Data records
□ □ □ □ □ □ □

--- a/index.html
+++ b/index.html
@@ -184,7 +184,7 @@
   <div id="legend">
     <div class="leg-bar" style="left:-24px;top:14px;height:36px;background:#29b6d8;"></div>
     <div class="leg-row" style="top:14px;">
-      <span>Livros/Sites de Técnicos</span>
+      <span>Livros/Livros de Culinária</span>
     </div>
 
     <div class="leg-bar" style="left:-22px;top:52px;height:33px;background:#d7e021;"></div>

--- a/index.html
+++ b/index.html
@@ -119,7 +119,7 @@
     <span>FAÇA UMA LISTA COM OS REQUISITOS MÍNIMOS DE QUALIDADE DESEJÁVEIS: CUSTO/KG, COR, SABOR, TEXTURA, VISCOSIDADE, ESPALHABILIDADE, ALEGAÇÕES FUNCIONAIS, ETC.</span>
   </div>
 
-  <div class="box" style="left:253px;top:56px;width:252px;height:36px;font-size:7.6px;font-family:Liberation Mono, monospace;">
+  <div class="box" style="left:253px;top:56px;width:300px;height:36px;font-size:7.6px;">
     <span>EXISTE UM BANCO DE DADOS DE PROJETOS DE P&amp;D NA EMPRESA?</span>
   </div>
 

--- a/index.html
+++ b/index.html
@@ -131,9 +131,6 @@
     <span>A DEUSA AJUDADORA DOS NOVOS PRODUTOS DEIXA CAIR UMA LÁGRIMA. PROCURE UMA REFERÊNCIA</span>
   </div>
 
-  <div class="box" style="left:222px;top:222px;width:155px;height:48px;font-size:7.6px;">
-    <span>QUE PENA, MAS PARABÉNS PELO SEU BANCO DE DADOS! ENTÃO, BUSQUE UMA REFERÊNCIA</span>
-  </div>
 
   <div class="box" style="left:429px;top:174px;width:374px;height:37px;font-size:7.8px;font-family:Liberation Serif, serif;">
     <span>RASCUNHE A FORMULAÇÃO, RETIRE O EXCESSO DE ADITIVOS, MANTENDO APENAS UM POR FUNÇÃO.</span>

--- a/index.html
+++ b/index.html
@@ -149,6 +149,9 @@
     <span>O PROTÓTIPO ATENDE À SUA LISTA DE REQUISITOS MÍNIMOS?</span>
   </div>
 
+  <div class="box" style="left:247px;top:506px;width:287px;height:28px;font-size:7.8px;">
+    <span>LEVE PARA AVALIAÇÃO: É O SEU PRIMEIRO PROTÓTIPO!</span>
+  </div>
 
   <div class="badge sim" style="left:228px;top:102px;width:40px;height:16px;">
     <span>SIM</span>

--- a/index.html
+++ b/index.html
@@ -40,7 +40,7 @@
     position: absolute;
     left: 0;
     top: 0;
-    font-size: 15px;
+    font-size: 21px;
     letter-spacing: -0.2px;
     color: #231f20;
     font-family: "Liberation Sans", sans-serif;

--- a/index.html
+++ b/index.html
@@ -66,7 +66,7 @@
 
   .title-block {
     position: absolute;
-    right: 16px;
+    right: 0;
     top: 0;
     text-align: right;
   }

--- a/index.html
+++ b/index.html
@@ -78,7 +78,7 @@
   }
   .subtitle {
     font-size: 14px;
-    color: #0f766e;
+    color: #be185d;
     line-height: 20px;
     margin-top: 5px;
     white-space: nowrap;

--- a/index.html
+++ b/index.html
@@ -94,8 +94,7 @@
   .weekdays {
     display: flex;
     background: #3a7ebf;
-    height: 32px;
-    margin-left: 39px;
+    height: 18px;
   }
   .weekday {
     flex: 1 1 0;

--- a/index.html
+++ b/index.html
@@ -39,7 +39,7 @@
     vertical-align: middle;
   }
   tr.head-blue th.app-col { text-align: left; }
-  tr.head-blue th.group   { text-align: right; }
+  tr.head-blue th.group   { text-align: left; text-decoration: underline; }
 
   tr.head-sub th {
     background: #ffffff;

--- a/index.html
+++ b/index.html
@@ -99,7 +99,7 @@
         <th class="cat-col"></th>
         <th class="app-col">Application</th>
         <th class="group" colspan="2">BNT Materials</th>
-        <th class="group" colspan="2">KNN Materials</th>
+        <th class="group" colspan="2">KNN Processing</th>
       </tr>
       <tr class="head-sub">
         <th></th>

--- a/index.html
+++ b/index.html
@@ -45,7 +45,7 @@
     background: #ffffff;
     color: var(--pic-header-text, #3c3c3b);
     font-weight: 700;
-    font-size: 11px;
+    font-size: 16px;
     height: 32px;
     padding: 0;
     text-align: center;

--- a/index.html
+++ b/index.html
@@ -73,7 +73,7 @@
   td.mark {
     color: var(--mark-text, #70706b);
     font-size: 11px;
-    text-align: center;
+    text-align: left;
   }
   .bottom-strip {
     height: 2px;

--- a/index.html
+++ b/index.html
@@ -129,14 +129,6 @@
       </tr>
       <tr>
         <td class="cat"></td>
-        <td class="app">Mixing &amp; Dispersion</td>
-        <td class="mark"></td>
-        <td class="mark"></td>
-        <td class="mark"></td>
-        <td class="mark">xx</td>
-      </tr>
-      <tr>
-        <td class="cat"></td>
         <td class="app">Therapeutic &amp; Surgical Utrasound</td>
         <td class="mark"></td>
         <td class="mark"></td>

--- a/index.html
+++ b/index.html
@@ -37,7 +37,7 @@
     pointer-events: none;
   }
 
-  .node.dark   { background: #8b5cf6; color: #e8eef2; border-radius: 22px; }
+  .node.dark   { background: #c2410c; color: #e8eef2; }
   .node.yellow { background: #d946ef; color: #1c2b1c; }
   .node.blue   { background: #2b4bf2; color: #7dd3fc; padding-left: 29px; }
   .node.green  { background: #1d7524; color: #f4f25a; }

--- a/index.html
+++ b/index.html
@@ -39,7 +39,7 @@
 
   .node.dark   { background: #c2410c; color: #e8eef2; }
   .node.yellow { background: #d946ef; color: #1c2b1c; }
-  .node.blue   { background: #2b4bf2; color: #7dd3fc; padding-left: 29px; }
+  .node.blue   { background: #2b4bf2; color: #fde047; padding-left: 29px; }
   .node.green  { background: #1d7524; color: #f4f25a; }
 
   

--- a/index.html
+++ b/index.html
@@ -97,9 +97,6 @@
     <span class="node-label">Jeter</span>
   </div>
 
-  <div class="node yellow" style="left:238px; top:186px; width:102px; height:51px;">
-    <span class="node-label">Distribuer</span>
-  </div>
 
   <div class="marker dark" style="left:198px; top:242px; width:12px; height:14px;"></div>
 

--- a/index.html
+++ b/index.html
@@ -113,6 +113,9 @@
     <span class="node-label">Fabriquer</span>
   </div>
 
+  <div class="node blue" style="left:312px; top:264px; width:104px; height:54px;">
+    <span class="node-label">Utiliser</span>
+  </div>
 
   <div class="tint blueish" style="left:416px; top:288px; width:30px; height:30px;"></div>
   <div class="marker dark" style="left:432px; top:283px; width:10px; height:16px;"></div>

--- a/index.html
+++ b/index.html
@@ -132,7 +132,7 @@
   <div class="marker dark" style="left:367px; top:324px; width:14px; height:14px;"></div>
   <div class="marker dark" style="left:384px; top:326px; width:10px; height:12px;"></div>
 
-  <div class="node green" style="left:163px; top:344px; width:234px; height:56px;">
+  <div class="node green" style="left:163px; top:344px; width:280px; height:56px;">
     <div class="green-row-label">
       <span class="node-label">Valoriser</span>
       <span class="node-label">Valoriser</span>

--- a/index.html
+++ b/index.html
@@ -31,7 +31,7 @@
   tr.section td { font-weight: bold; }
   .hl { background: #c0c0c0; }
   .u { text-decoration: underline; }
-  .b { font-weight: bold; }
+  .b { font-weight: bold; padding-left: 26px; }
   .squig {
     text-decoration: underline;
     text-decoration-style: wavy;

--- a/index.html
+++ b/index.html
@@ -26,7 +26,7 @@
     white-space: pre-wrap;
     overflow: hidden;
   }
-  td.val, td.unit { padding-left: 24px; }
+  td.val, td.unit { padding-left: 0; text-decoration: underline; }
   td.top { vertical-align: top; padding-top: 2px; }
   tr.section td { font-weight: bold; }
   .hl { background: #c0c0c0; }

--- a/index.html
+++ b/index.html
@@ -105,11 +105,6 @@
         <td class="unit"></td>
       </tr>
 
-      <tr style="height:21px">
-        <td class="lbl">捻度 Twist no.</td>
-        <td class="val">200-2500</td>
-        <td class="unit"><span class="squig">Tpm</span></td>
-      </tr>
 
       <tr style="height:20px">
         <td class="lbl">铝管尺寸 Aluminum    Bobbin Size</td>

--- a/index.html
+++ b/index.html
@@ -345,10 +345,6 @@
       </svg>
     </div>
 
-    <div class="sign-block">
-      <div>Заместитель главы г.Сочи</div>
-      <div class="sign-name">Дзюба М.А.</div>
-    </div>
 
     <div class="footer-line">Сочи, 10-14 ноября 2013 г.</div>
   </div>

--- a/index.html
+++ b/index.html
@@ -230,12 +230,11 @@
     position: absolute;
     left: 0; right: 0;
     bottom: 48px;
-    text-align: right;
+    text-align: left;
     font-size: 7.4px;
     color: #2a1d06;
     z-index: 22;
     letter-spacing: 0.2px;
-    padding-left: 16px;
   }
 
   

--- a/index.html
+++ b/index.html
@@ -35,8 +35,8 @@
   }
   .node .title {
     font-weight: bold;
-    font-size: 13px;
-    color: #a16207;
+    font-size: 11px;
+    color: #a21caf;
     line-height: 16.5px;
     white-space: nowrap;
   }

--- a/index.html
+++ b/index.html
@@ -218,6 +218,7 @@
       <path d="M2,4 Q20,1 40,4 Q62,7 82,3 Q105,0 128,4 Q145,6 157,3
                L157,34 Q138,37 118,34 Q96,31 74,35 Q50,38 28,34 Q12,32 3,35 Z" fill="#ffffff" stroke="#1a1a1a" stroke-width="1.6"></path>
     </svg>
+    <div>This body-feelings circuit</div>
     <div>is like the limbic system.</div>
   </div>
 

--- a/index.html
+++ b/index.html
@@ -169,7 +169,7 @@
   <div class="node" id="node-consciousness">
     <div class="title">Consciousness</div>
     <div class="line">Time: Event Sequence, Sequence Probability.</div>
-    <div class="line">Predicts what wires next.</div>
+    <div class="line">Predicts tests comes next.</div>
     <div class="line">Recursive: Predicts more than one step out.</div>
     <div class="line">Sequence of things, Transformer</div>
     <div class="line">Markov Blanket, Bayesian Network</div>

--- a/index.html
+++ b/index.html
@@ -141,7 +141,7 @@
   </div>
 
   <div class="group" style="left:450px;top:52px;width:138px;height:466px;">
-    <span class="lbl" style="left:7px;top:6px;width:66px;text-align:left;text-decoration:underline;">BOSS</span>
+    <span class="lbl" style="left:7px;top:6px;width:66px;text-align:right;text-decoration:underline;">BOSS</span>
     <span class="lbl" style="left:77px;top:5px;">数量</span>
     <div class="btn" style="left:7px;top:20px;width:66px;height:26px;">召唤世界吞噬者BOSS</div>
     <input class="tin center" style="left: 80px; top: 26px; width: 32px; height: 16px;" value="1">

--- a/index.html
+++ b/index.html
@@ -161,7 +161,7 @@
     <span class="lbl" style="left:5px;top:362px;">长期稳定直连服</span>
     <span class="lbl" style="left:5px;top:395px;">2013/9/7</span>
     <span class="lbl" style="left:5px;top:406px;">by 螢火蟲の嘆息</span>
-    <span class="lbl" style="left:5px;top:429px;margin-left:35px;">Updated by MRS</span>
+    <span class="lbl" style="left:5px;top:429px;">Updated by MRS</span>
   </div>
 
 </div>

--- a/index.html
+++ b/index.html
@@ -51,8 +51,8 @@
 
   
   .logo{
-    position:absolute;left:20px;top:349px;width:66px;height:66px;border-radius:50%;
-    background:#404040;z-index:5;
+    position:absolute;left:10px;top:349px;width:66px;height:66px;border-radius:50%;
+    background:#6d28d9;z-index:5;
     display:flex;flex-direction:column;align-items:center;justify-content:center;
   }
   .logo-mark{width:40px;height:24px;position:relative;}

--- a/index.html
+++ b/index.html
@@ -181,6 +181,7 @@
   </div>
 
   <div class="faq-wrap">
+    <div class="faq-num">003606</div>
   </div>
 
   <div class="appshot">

□ □ □ □ □ □ □

### Task to complete
Every line of the entries above that includes "weight" should be copied.

### Task solution
     font-weight: 700;
   tr.section td { font-weight: bold; }
-  .b { font-weight: bold; }
+  .b { font-weight: bold; padding-left: 26px; }
   tr.section td { font-weight: bold; }
     font-weight: bold;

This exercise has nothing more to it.